NhRP is trying to use Habeus Corpus (show the body) as a strategy to free some animals from captivity. The precedents don't exist in the USA, but we know that a river in New Zealand and trees in Burma that were declared priests get legal protection that way. In the USA, corporations and partnerships get personhood, whereas fetuses and non-human animals, in general, do not receive the legal rights of personhood. My argument (since the mid-1990s) has been and continues to be that we need to respect all life (both human and non-human), and that personhood is irrelevant to lovarchy. Personhood is similar to the legal concept of "rights", and i don't believe rights exist outside of law, so rights are a human construct that muddies the river-lines of love, anarchy, and respectful relationships between humans and (especially) within interspecies relationships of humans with non-humans. Yet, I understand the paradigm in which the attorneys exist, so I can respect their strategies within that system of expecting humans to honor the practice of upholding rights per se.

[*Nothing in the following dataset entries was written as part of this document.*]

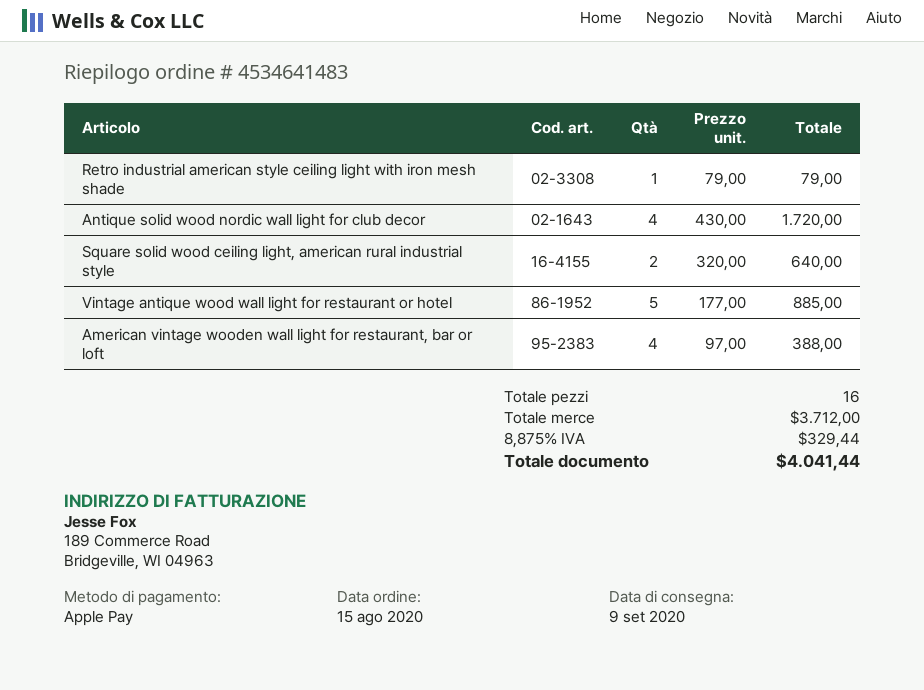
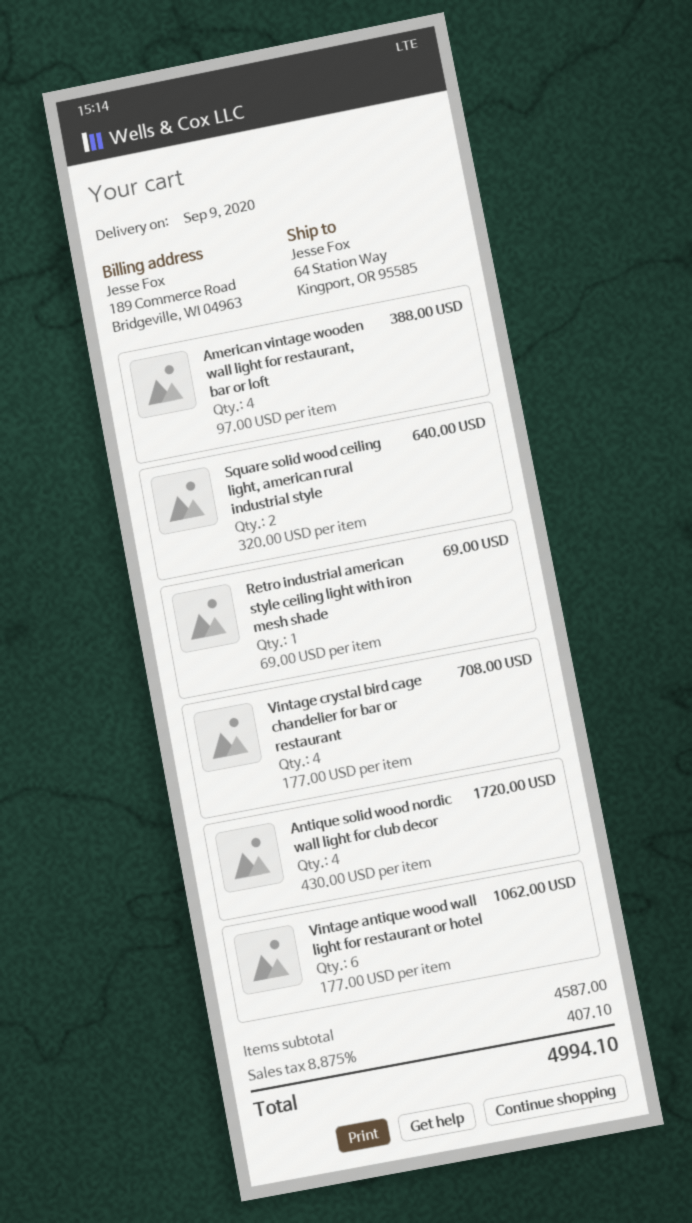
Retro industrial american style ceiling light with iron mesh shade: 1 x 79.00 = 79.00 -> 1 x 69.00 = 69.00
Vintage antique wood wall light for restaurant or hotel: 5 x 177.00 = 885.00 -> 6 x 177.00 = 1062.00
Vintage crystal bird cage chandelier for bar or restaurant: none -> 4 x 177.00 = 708.00
subtotal: 3712.00 -> 4587.00
tax: 8.875% = 329.44 -> 8.875% = 407.10
total: 4041.44 -> 4994.10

The doctrine of Habeus Corpus allows lawyers to repeatedly file court cases in order to bring forth the evidence. Using the foundation of autonomy of self-determining creatures, primarily adult humans in the past, Habeus Corpus is the tool NhRP is trying to use, and we see near the end of the movie, that Judge Barbara Jaffe granted a kind of temporary judgment indicating Habeus Corpus applies to the client ape in the particular case before her. Eight weeks earlier, (a few minutes in the film--the prior scene--), pro-nonhuman rights attorneys argue that the non-humans in the case should have special status, if not full rights. The State Attorney General of New York counters with "courts are not equipped" to take this on, where these arguments would lead to subsequent developments in law. A clip is shown from an internet article from October 15th, 2015 in England where human attorneys made headway in achieving rights for non-humans. The film closes with the words that NhRP is taking cases to courts on behalf of elephant clients in 2016. All that is findable on the internet now, and is a fitting ending to the movie regarding the story of the protagonists advocating for other species.

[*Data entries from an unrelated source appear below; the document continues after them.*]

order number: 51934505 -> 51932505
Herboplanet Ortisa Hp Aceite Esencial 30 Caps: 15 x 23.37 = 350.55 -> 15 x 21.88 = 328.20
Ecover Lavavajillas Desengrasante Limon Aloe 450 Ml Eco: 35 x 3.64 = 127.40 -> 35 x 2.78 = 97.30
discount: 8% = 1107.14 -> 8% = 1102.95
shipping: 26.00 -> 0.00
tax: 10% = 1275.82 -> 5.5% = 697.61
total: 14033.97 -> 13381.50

An "advocate" is not just the role of attorneys, but the role of some staff at abortion clinics. The latter are advocating on behalf of the wishes of the pregnant ladies who are their clients. Trapped explores resistance to the Targeted Regulation of Abortion Providers (TRAP) laws that limit the work of abortion providers. Strong evidence is brought forth in the virtual reality (VR) journalistic piece (sampled by DemocracyNow!) as to why the dialog must improve outside of abortion clinics. That evidence is the documentary audio of hateful white males yelling cruel epithets at women (or YOU, if you are wearing the VR headset!) on their way into medical facilities. Obviously, sanity and respect ought to increase when talking about abortion rights vs. prenatal human rights in the US.

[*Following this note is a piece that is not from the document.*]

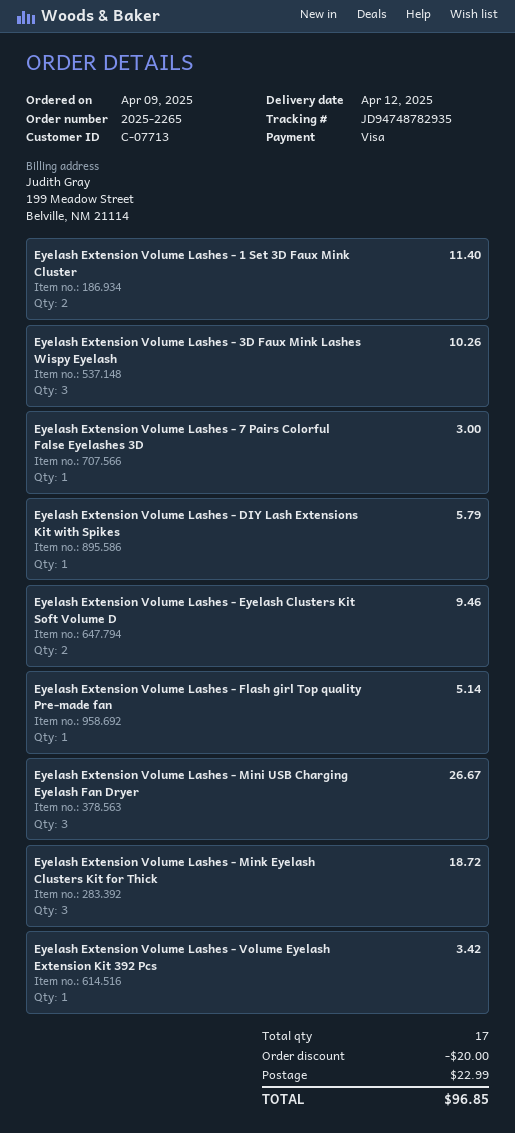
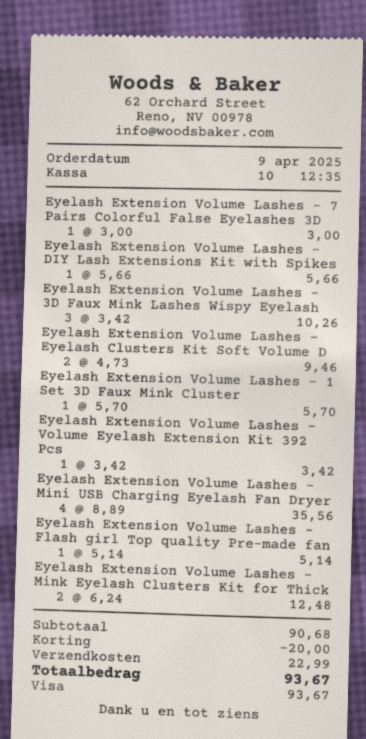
Eyelash Extension Volume Lashes - 1 Set 3D Faux Mink Cluster: 2 for 11.40 -> 1 for 5.70
Eyelash Extension Volume Lashes - DIY Lash Extensions Kit with Spikes: 1 for 5.79 -> 1 for 5.66
Eyelash Extension Volume Lashes - Mini USB Charging Eyelash Fan Dryer: 3 for 26.67 -> 4 for 35.56
Eyelash Extension Volume Lashes - Mink Eyelash Clusters Kit for Thick: 3 for 18.72 -> 2 for 12.48
total: 96.85 -> 93.67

Is there anyone advocating for the (legally) voiceless fetuses in the same way folks advocate for the (legally) voiceless great apes? Is there anyone who passionately advocates for all three simultaneously (pregnant humans, pre-natal humans, and non-human apes, cetaceans and elephants)? What about the children playing with DU shells in the post-battlefield? To carry the passion for any single one of these issues is burden enough, so the answer is probably a big NO. Individuals pick and choose their battles rather than fight four fronts simultaneously. Yet the overlap which is obvious to me is not glaring enough to cause an attorney or politician to tirelessly and vociferously work with precision for fetuses, women, children and cetaceans/apes/elephants simultaneously. Courts, cops and commissioners are busy with bureaucracy. Their realm is not the heart and soul of humanity. But prayer-activists and contemplatives can do many issues (support abortion-ready adults, support their babies-in-utero, and uphold respect for non-humans) tirelessly and passionately, going largely unnoticed in the world. I know there are such advocates quietly doing that spiritual work out there in the USA and beyond. It's the best, non-dualistic solution available: Love for all of God's creatures!